How many edges must a graph with N vertices have in order to guarantee that it is connected?
Possible Duplicate:
Every simple undirected graph with more than $(n-1)(n-2)/2$ edges is connected
At lesson my teacher said that a graph with $n$ vertices to be certainly connected should have
$ {\frac{n(n-1)}{2}+1 \space }$ edges showing that (the follow is taken from the web but says the same thing):
The non-connected graph on n vertices with the most edges is a complete graph on $n-1$ vertices and one isolated vertex. So you must have $ 1+ {\frac{n(n-1)}{2} \space}$ edges to guarantee connectedness.
My idea: a complete graph $K_{n-1}$ with $n-1$ vertices has ${n-1 \choose 2}$edges, so ${\frac{(n-1)*(n-2)}{2}}$ edges, added to the edge to connect the complete graph to the isolate vertex,
so shouldn't be ${\frac{(n-1)*(n-2)}{2}}+1$ edges?
What am I doing wrong?
Thanks.
Asked By : newbie
Best Answer from StackOverflow
Question Source : http://cs.stackexchange.com/questions/7373
Answered By : Luke Mathieson
Don't know why I didn't just give an answer, rather than a comment, but for posterity:
Your reasoning is correct, the $n$ vertex graph with the maximal number of edges that is still disconnected is a $K_{n-1}$ with an additional isolated vertex.
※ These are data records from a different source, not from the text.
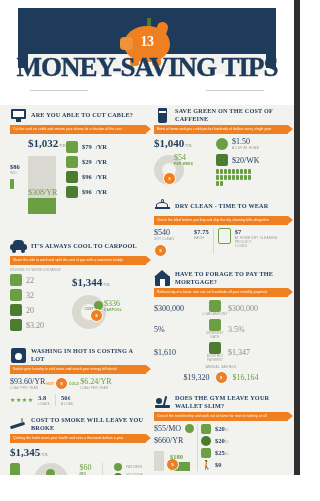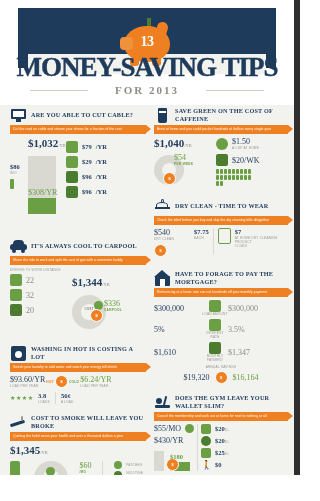"FOR 2013" div.hdr-sub { html: <div>FOR 2013</div> -> none }
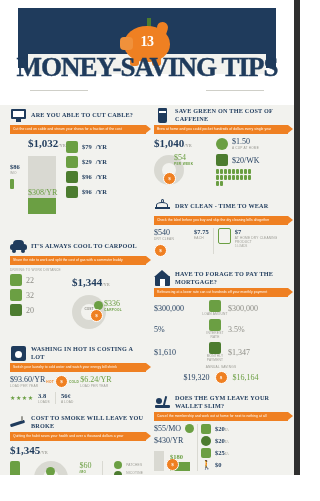"$3.20" div.row { html: none -> <div> <div></div> <div>$3.20</div> </div> }
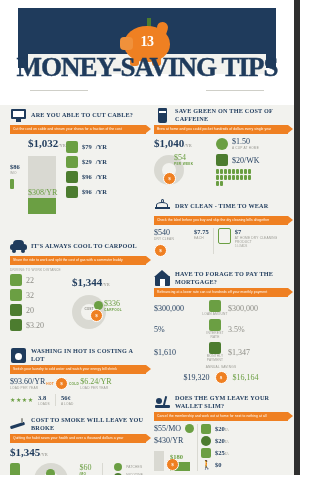"$430" span { text: $430 -> $660 }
Hence, as you correctly calculate, there are $\binom{n}{2} = \frac{(n-1)(n-2)}{2}$ edges.
Adding any possible edge must connect the graph, so the minimum number of edges needed to guarantee connectivity for an $n$ vertex graph is $\frac{(n-1)(n-2)}{2}+1$.
Contrary to what your teacher thinks, it's not possible for a simple, undirected graph to even have $\frac{n(n-1)}{2}+1$ edges (there can only be at most $\binom{n}{2} = \frac{n(n-1)}{2}$ edges).
The meta-lesson is that teachers can also make mistakes, or worse, be lazy and copy things from a website.
For an extension exercise if you want to show off when you tell the teacher they're wrong, how many edges do you need to guarantee connectivity (and what's the maximum number of edges) in a
- Simple, directed graph?
- A directed graph that allows self loops?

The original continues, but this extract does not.